• Exercise directions
Repeat exactly the lines of the entries below from the one with "[406,277,542,291] document for" through the one with "[84,389,637,404] DoubleDoc is", both ends included, and nothing else.

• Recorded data
----------

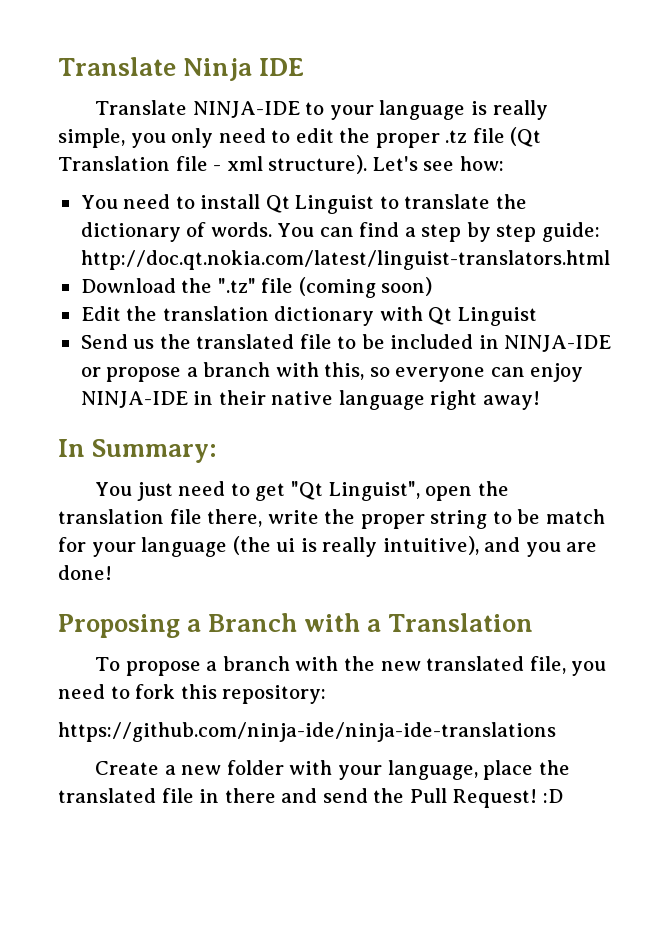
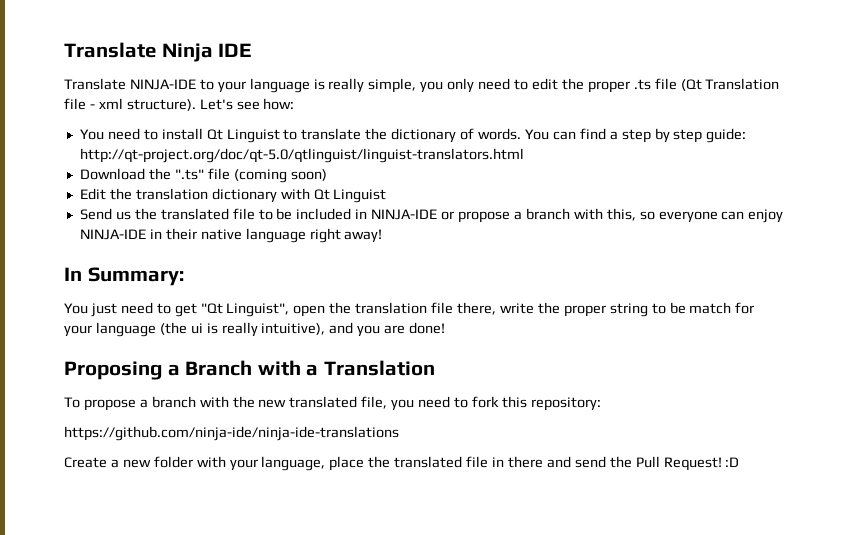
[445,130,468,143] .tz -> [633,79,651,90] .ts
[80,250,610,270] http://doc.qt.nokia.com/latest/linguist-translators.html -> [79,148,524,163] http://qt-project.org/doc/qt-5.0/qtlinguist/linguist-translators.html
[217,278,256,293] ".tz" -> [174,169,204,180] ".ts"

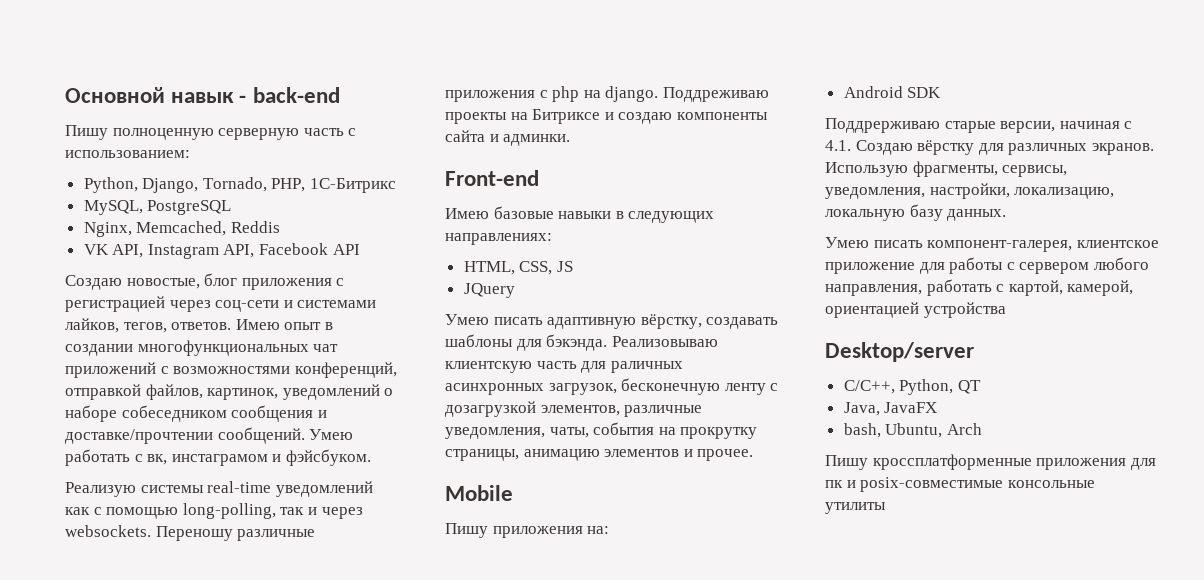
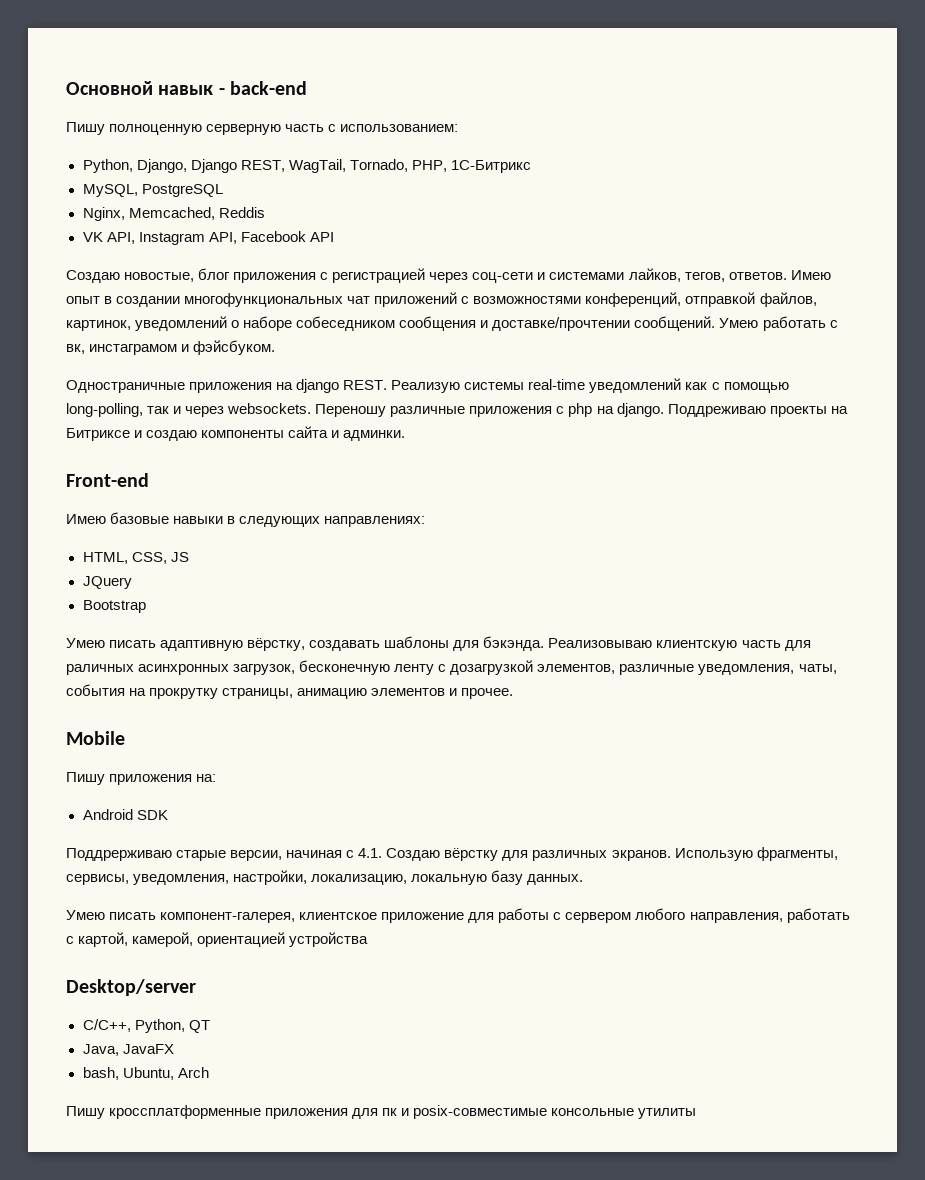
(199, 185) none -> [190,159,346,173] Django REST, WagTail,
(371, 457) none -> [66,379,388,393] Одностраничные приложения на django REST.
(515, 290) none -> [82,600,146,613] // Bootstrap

----------

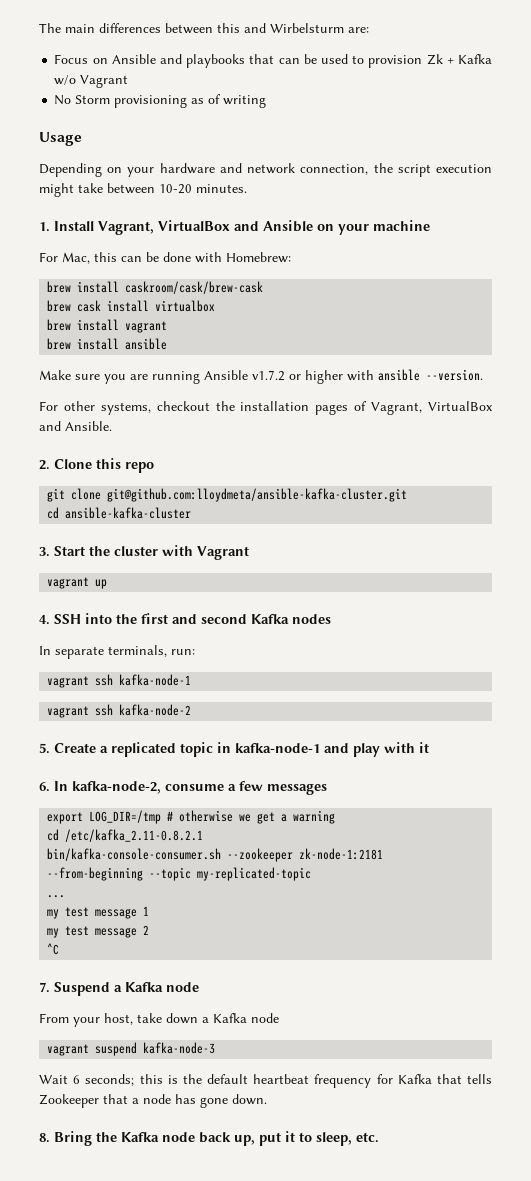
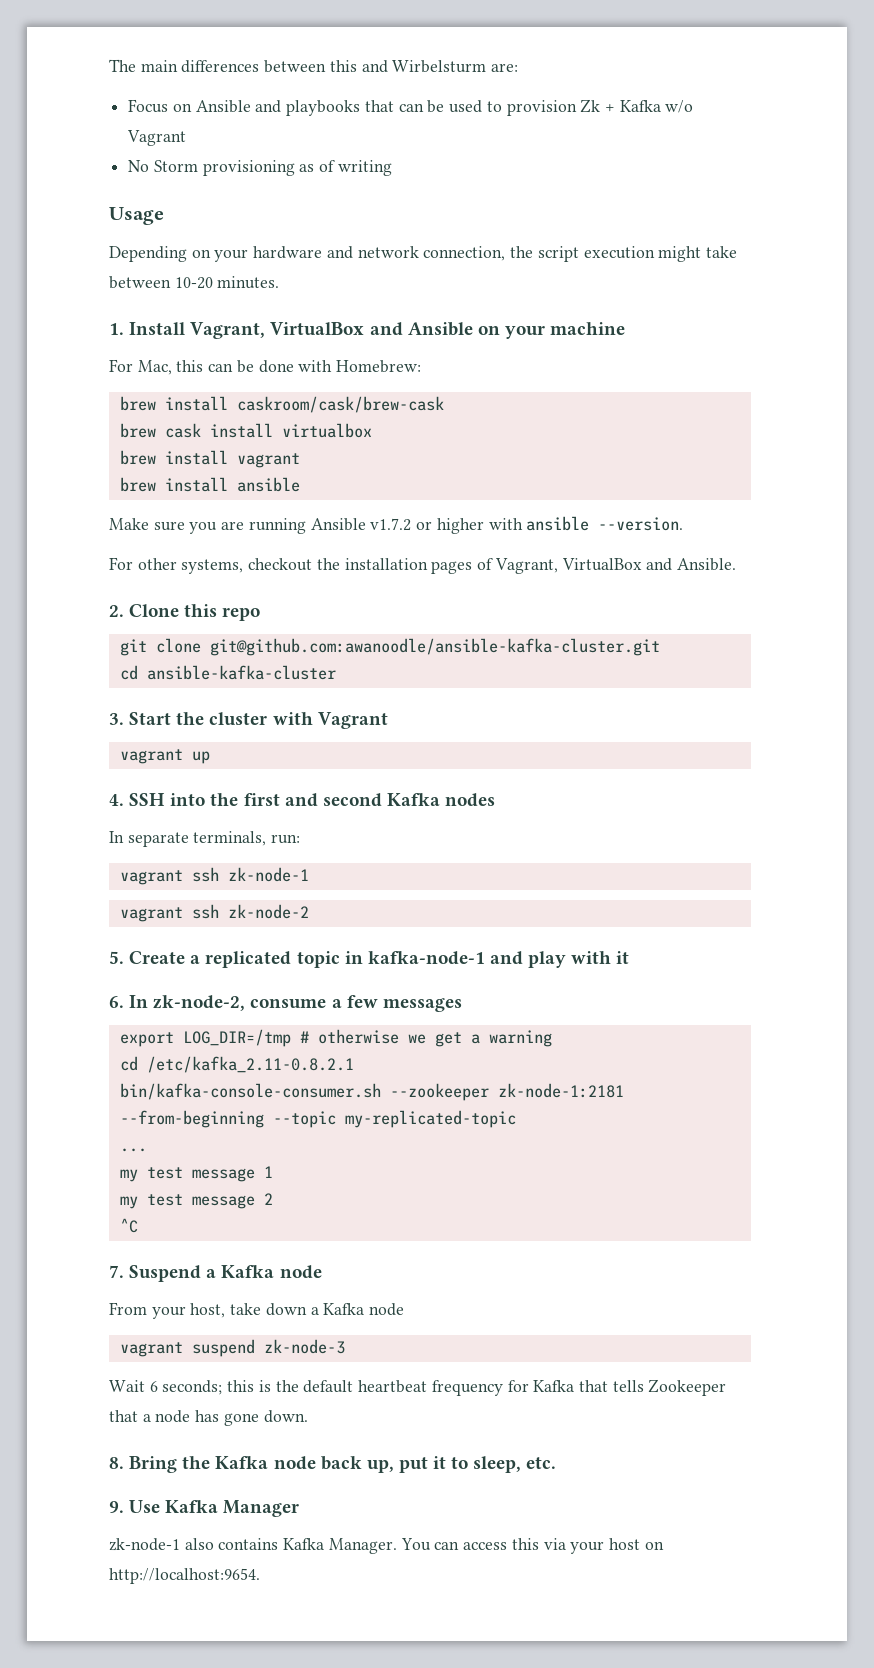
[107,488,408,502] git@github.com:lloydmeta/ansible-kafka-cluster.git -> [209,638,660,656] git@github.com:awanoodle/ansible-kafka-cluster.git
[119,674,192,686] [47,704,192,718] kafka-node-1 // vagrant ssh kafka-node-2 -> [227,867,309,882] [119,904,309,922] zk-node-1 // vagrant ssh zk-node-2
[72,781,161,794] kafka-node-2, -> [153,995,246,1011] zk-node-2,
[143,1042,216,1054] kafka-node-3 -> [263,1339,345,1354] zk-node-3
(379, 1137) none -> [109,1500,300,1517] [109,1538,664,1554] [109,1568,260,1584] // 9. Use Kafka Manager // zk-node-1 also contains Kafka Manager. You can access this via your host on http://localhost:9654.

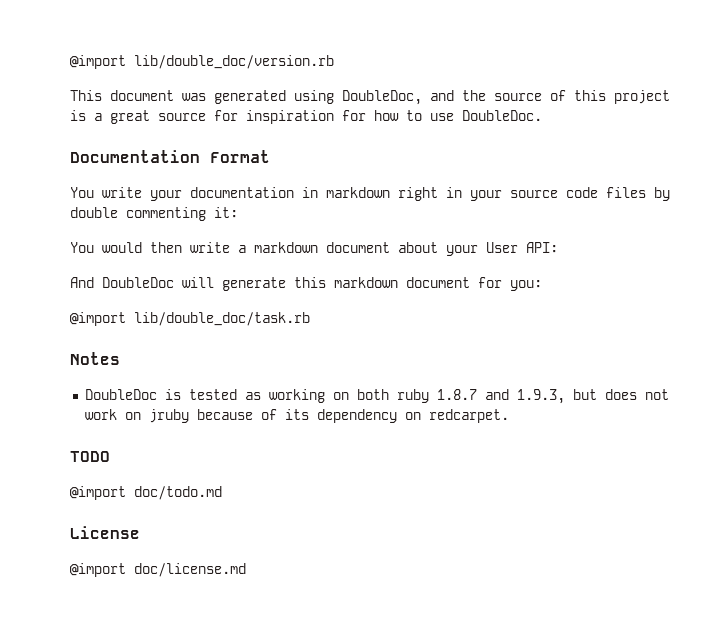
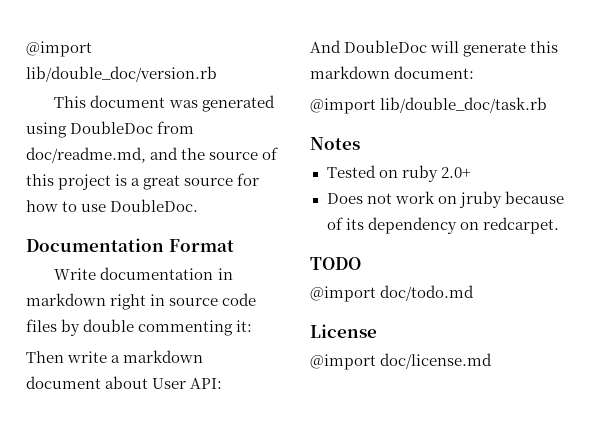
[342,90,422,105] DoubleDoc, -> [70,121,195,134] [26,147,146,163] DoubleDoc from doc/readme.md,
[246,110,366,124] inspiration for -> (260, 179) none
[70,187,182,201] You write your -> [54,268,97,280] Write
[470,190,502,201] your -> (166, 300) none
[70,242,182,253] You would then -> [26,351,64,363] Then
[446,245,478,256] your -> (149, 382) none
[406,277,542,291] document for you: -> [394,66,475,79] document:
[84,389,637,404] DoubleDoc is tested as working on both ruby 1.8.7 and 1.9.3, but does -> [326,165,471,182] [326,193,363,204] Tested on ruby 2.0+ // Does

----------

• Final answer
[406,277,542,291] document for you: -> [394,66,475,79] document:
[84,389,637,404] DoubleDoc is tested as working on both ruby 1.8.7 and 1.9.3, but does -> [326,165,471,182] [326,193,363,204] Tested on ruby 2.0+ // Does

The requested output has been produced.